I'm greeted by a quick questionnaire about my intended use of the tool and offered a "free activation key" for paid features (a bit odd for open-source software). I'm not sure what this questionnaire and the follow-up offer are about, but let's move on...
When the editor opens, I can choose between creating a workflow from scratch or using one of the templates. To have some fun and appreciate the UX from a newcomer's perspective, I'll start from scratch. I have no idea what I'm going to build; I'll let the tool guide me!

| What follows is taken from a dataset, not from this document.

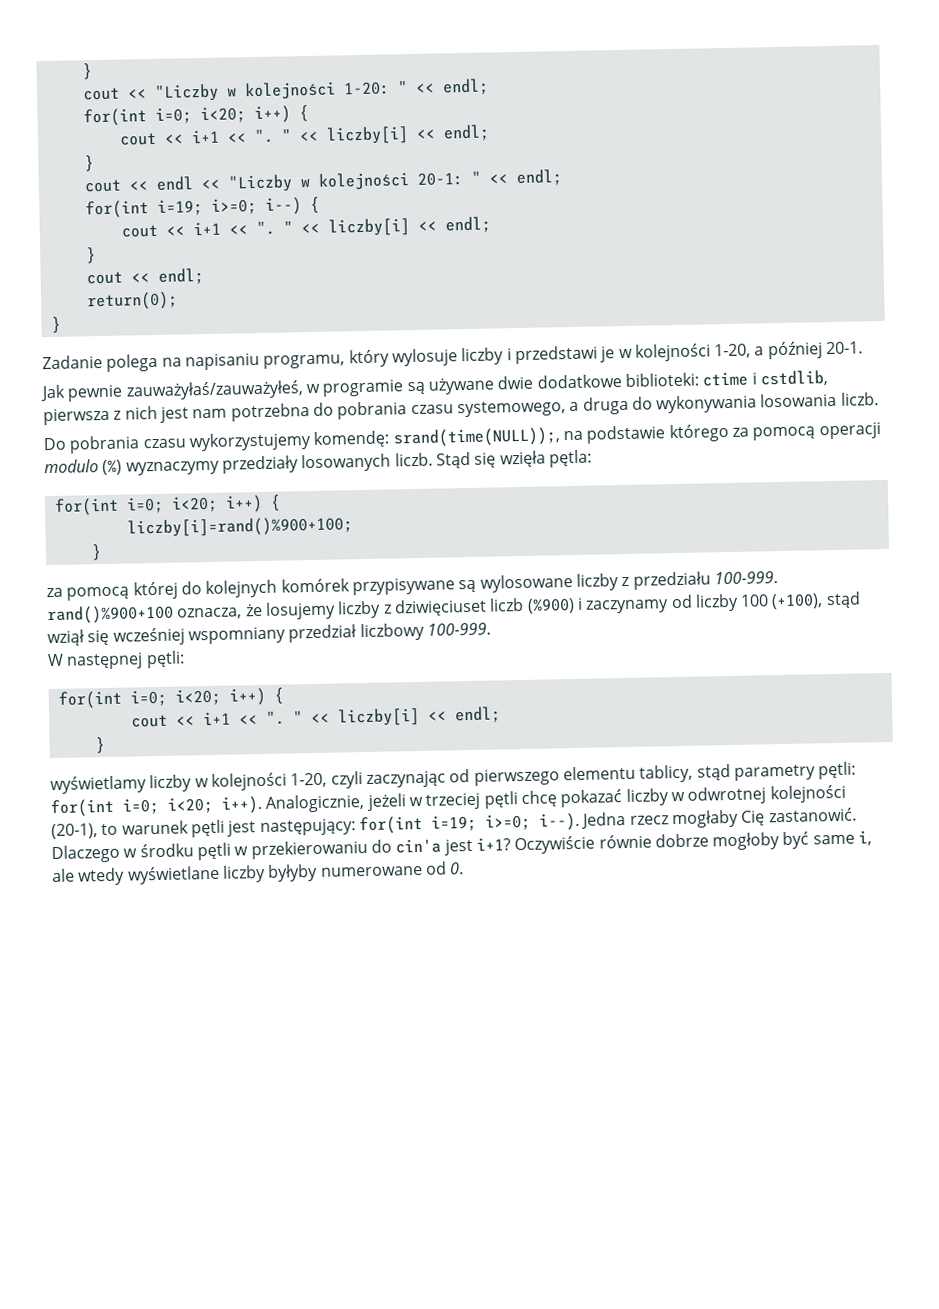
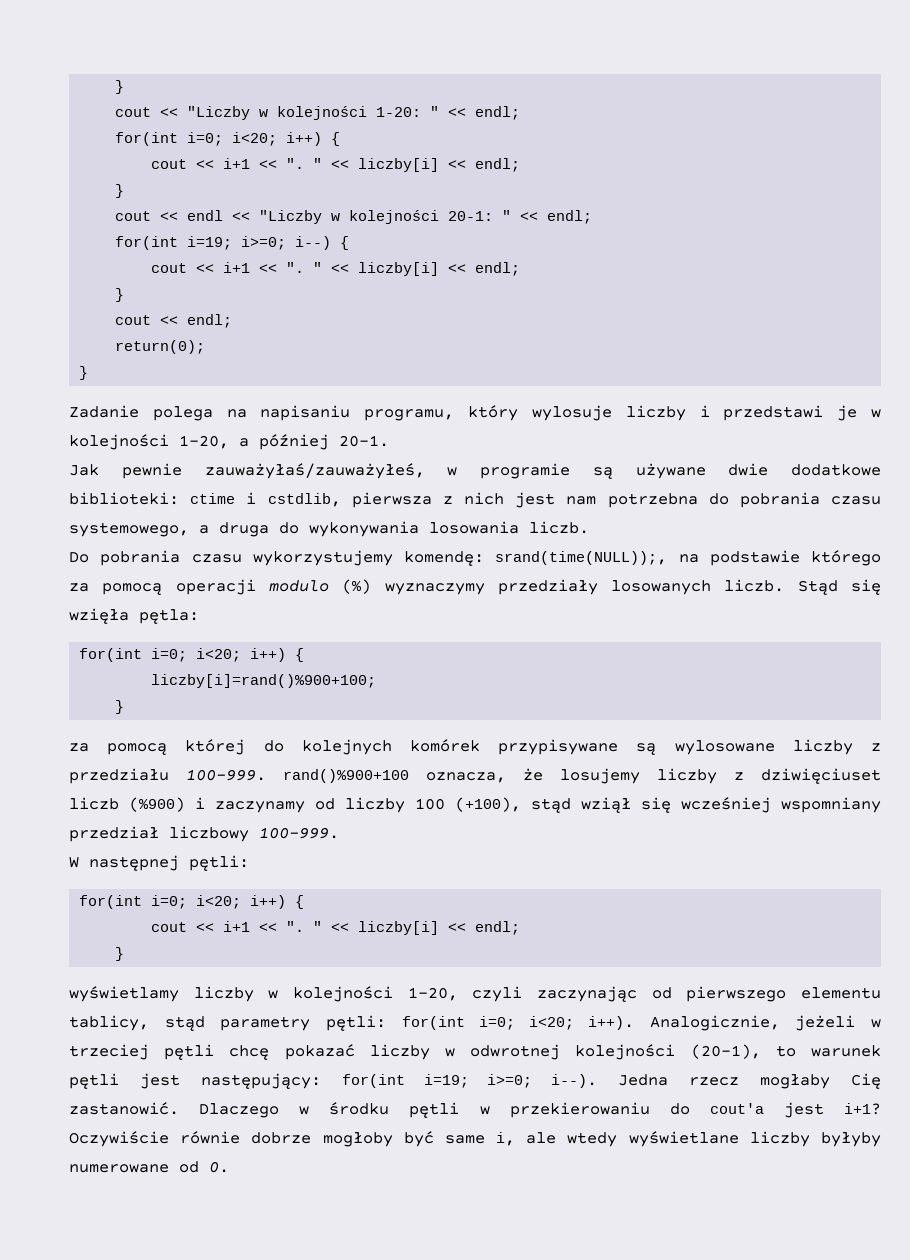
[395,838,442,854] cin'a -> [709,1103,764,1114] cout'a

The tool seems to let you create workflows with the "step" as the fundamental building block, each with its own trigger. So we're dealing with something event-driven, which is interesting because these triggers are not constraints at all: from manual actions to elapsed time, file system changes on your machine, chat messages, and webhook calls, you're not limited by rigid activation conditions to trigger workflows, which is promising!

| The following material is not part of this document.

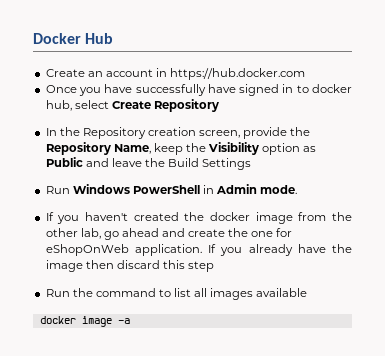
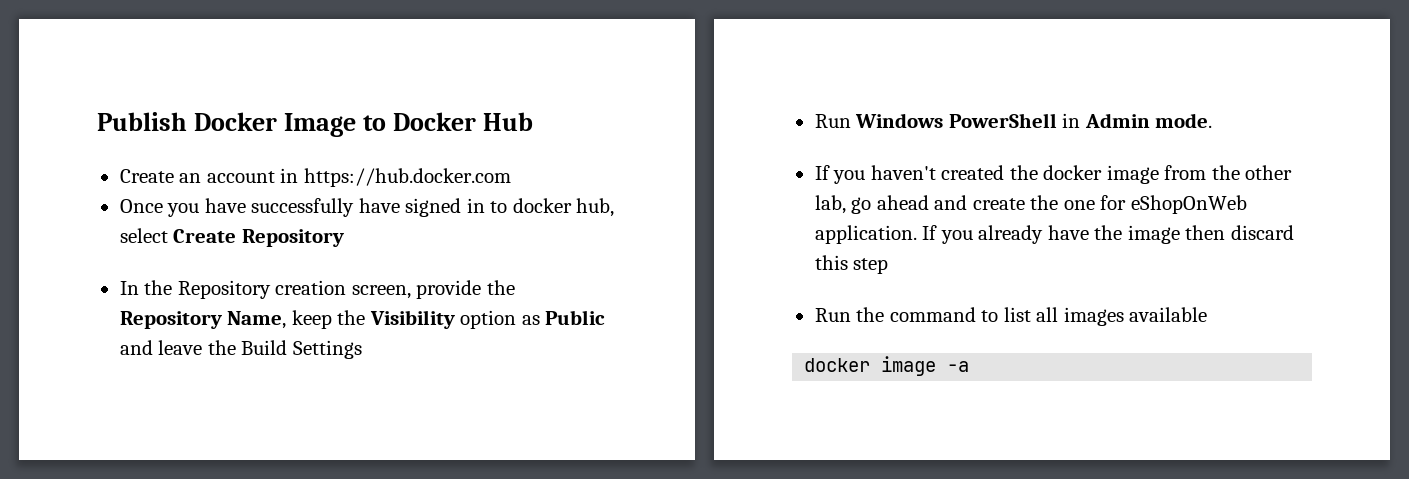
(33, 38) none -> [97,112,387,137] Publish Docker Image to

I agree with Yaniv: the UI is very intuitive and crystal clear. I understand what's happening at each step and feel guided, even though this is my first time using it! That's refreshing.
When I trigger my application via one or more entry points (triggers), I can do all sorts of things with my workflow (see screenshot above). Since this is the AI squad blog, I'll click on "Advanced AI" -> "Basic LLM Chain".
I have no idea what I'll find. Personally, I'd love to see what I can do with an SLM (Small Language Model) like Llama3.1:8B on my laptop...
... and it turns out it's extremely easy! I can even set parameters like Top K, temperature, etc. for my SLM.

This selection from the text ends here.